## [INSTRUCTIONS FOR THE TASK]
What you return should be the full listing, copied exactly and stripped of its pictures.

## [DATA SHOWN]
--------------------------------------------------
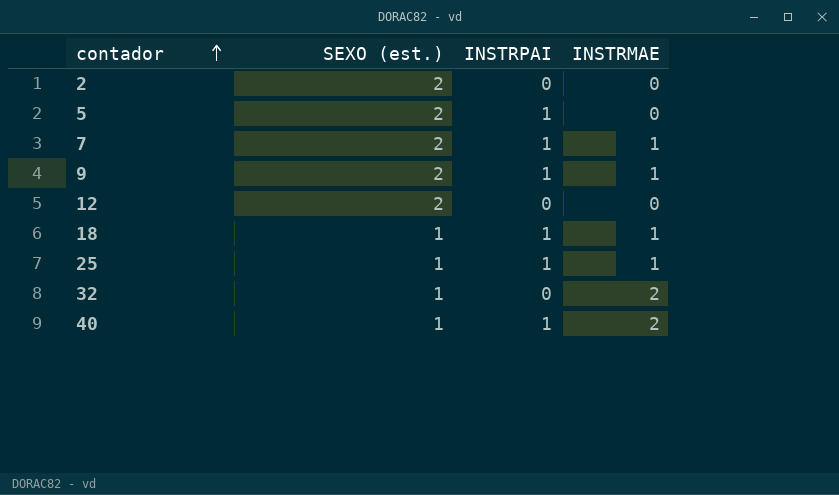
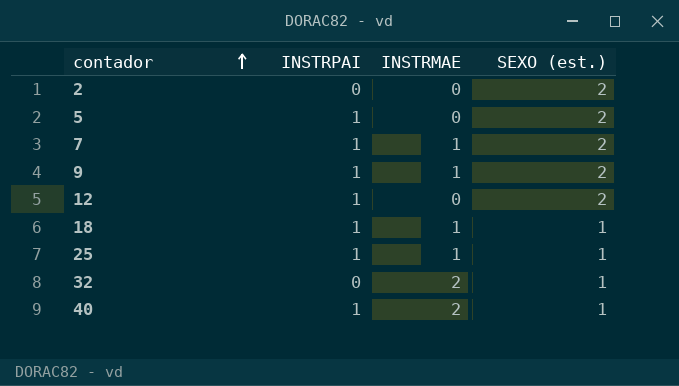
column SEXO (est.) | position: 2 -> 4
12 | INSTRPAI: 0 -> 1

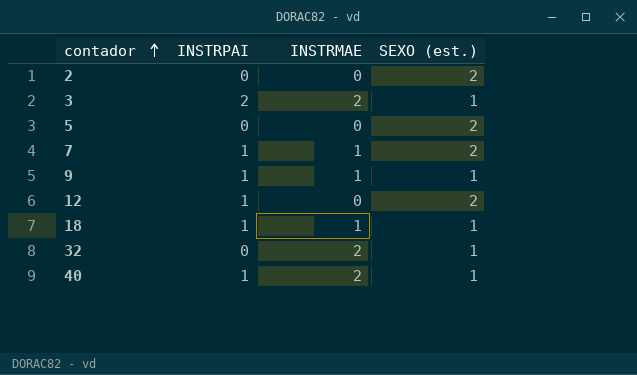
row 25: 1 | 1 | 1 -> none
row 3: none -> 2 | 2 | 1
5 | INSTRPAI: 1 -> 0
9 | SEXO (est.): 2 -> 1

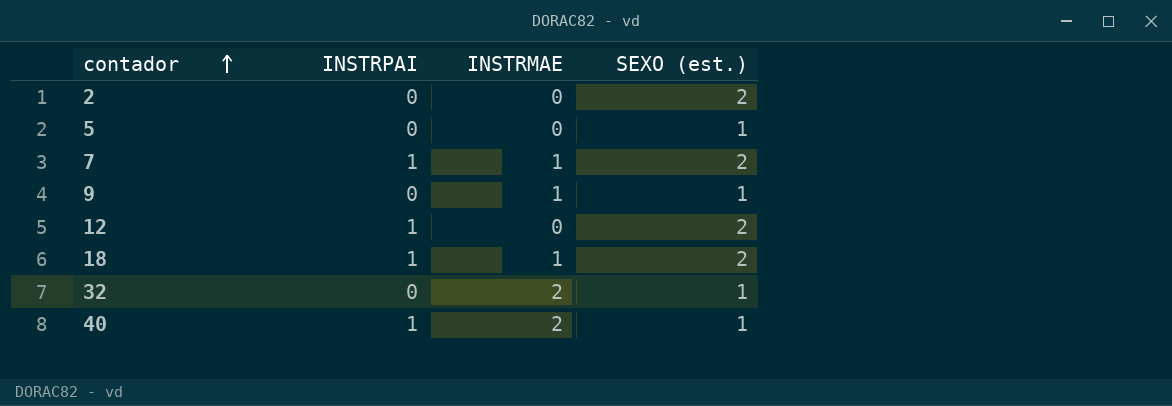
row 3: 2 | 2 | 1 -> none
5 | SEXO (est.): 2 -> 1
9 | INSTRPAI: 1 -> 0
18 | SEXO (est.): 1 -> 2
--------------------------------------------------
## [ANSWER TO THIS EXERCISE]
column SEXO (est.) | position: 2 -> 4
12 | INSTRPAI: 0 -> 1

row 25: 1 | 1 | 1 -> none
row 3: none -> 2 | 2 | 1
5 | INSTRPAI: 1 -> 0
9 | SEXO (est.): 2 -> 1

row 3: 2 | 2 | 1 -> none
5 | SEXO (est.): 2 -> 1
9 | INSTRPAI: 1 -> 0
18 | SEXO (est.): 1 -> 2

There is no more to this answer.